You are a better man than me with a dremel...That is what I tried to use.


----------



## Hudak (Sep 10, 2007)

I was thinking the exact same thing. Just take your time with a dremel to cut the "rib" away and then you have it. But I am not naive enough not to realize things aren't as easy as they look. If you have tried with a dremel, and had that much trouble, I may need to contact my machinist friend to prep the sideplate if I decide to try that.... Thanks for the info.

Robert


----------



## Tacpayne (Dec 20, 2008)

thekingfeeder said:


> I was thinking the exact same thing. Just take your time with a dremel to cut the "rib" away and then you have it. But I am not naive enough not to realize things aren't as easy as they look. If you have tried with a dremel, and had that much trouble, I may need to contact my machinist friend to prep the sideplate if I decide to try that.... Thanks for the info.
> 
> Robert


That is the same friend that did Jebs


----------



## huckfinn38 (Jun 13, 2006)

Robert he does good work.

The problem with it is that that flange is a solid piece. 

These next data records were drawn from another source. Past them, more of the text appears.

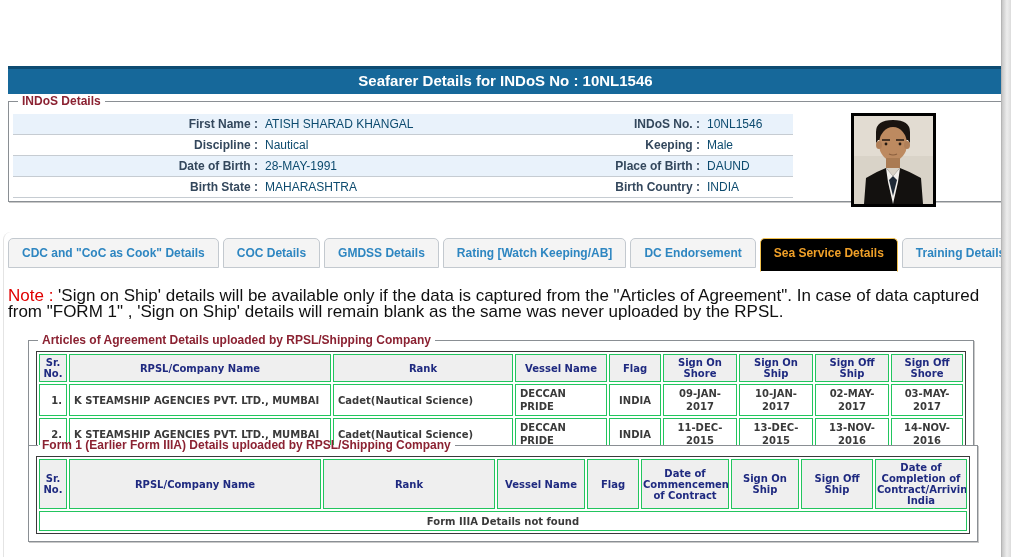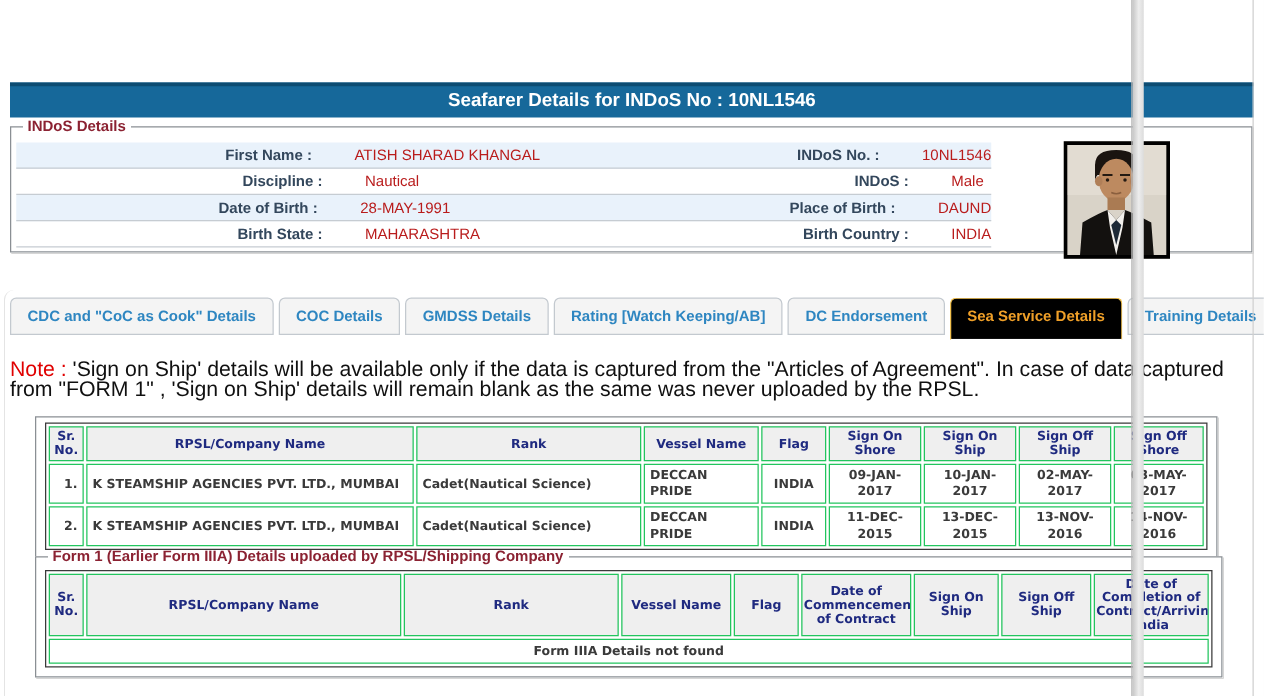"Seafarer Details for INDoS No" .page { width: 915px -> 1011px }
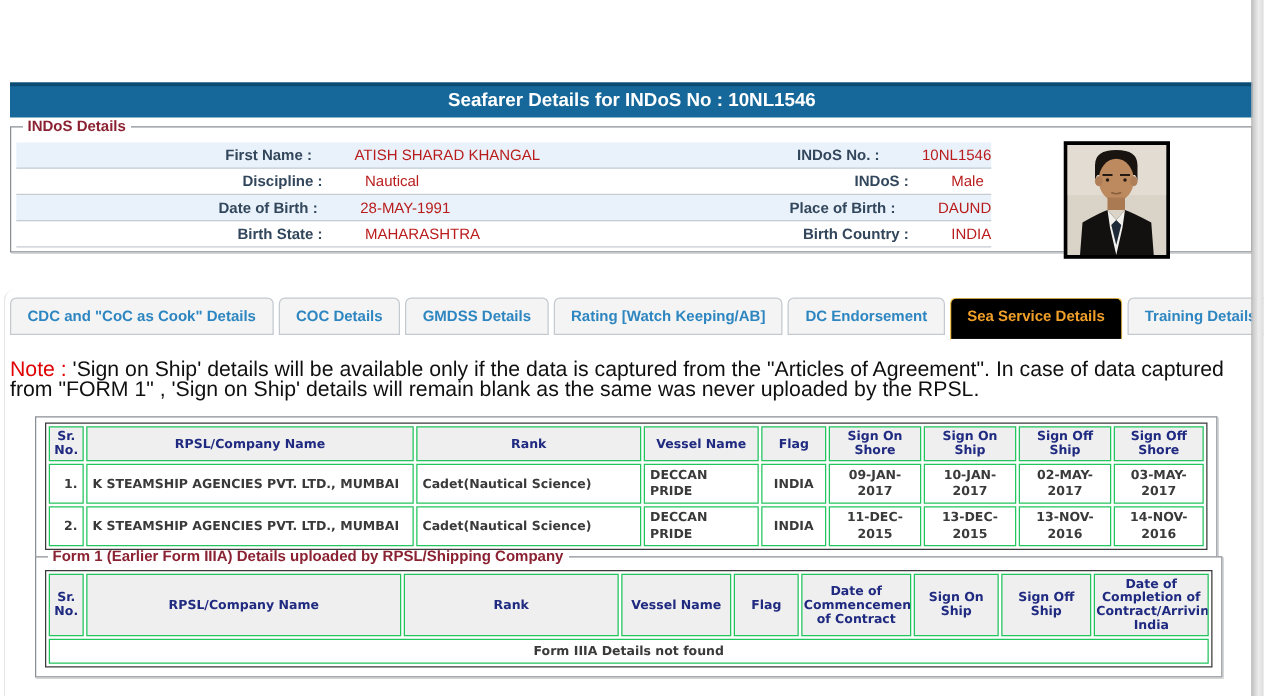"ATISH SHARAD KHANGAL" .dval { color: #b91c1c -> #0c4a6e; margin-left: 27px -> none }
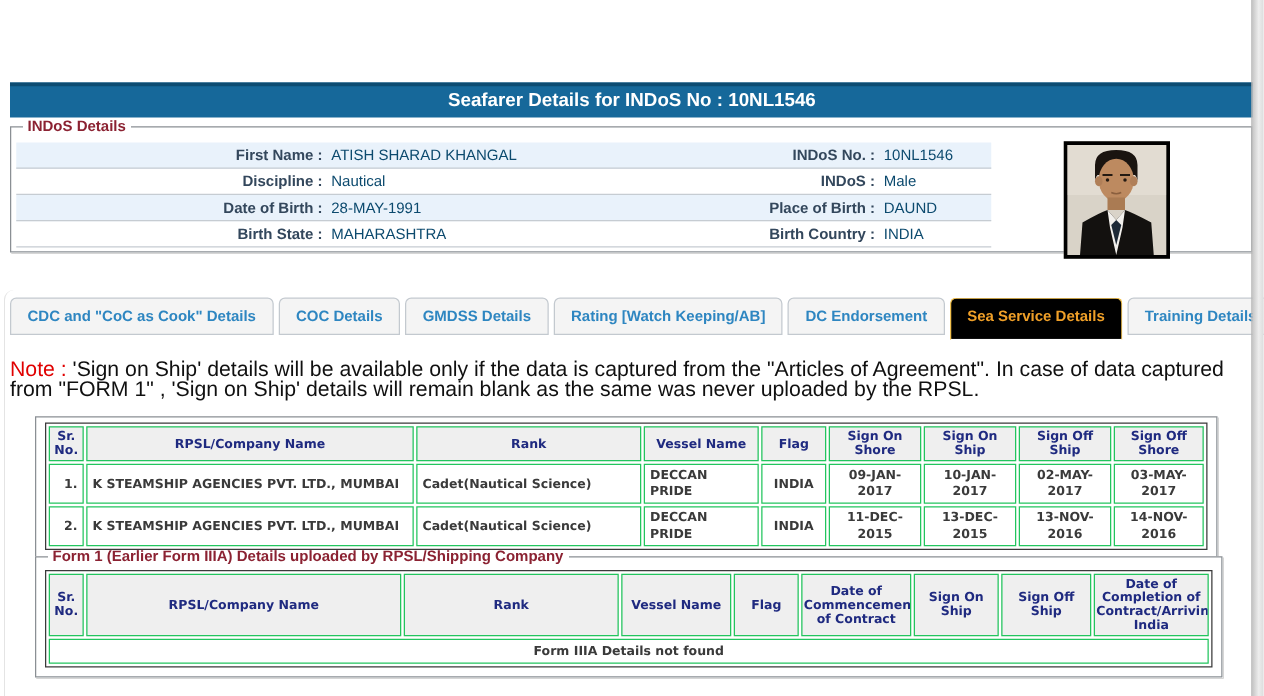"INDoS :" span.dlab { text: INDoS -> Keeping }
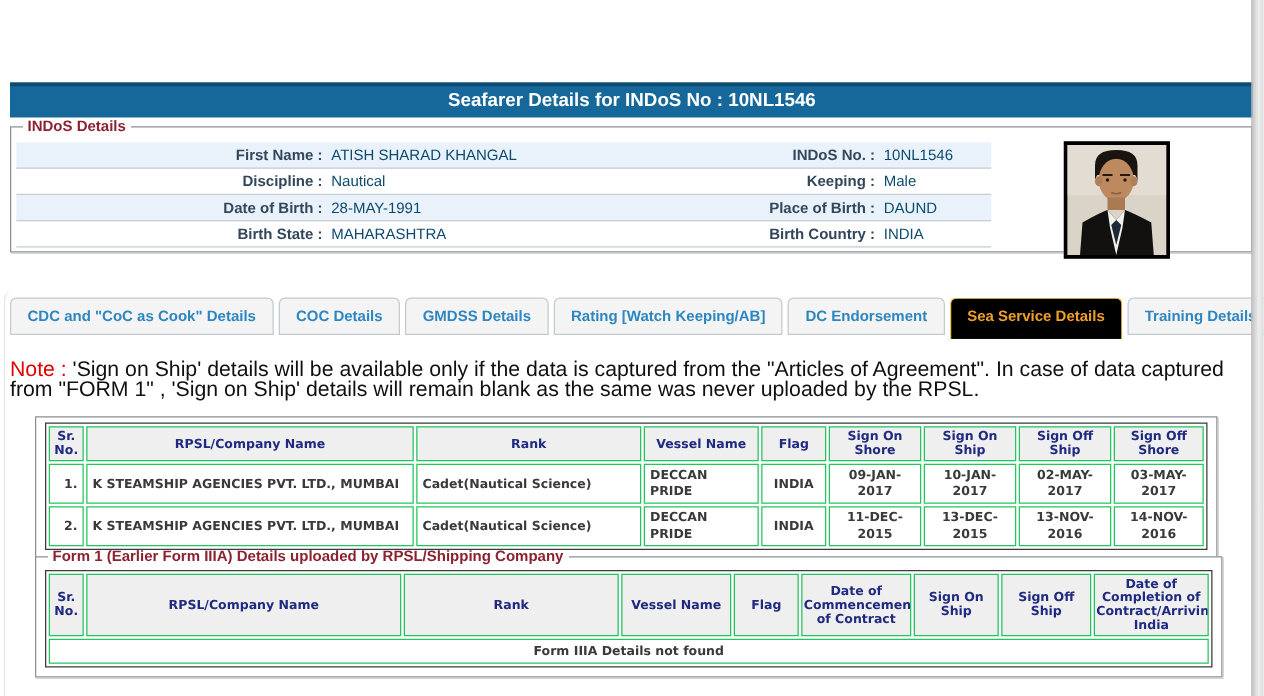"Articles of Agreement Details uploaded" legend { html: none -> <legend>Articles of Agreement Details uploaded by RPSL/Shipping Company</legend> }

The wheel would cut through it. Next time I might try one of these before I send it to your machinest friend.

http://www.mcmaster.com/#carbide-end-mills/=3sdyc6

Oh, and I think the magged saltist is a completly different reel than one with brakes. 
With brakes I was lucky to hit 120 yards with oz pyramid and 17 lb test line. Now I feel like I can match my 525 and Abus.


----------



## huckfinn38 (Jun 13, 2006)

1 more thing....

I am getting like 2 loops of fluff further down in the reel more than half way through the cast. However that may be due to sorry line lay when reeling back in.


----------



## Hudak (Sep 10, 2007)

Tacpayne said:


> That is the same friend that did Jebs


OK, now I am lost, I was talking about the guy 2 streets up.... Apparently I know a machinist and don't realize it. Hmmm

Jeb, 
that testimonial about the increase in performance.... I didn't need to hear that! Because that is exactly the kind of thing that gets me to modify stuff that I know I should leave alone. LMAO I am going to have to do it now! I was thinking about those end mills on a drill press.

Robert


----------



## Tacpayne (Dec 20, 2008)

thekingfeeder said:


> OK, now I am lost, I was talking about the guy 2 streets up.... Apparently I know a machinist and don't realize it. Hmmm
> 
> Jeb,
> that testimonial about the increase in performance.... I didn't need to hear that! Because that is exactly the kind of thing that gets me to modify stuff that I know I should leave alone. LMAO I am going to have to do it now! I was thinking about those end mills on a drill press.
> ...


Pm Robert, you really should have that short term memory thing looked at


----------



## Tacpayne (Dec 20, 2008)

Guess Im going to mag mine now and see what it will do


----------



## bstarling (Apr 24, 2005)

*Jeb,three things....*

.....I am wondering about. 

1. Is this a mono mag or is it using a mag plate? I put a plate in my GS525.

2. Could the plate be put into a lathe and faced flat in the inside?

3. How do you deal with the radius of the outside of the plate?

Bill:fishing:


----------



## Hudak (Sep 10, 2007)

bstarling said:


> .....I am wondering about.
> 
> 1. Is this a mono mag or is it using a mag plate? I put a plate in my GS525.
> 
> ...


We are talking about a monomag

I am sure it could be lathed flat, but it would be more important the outside was flat.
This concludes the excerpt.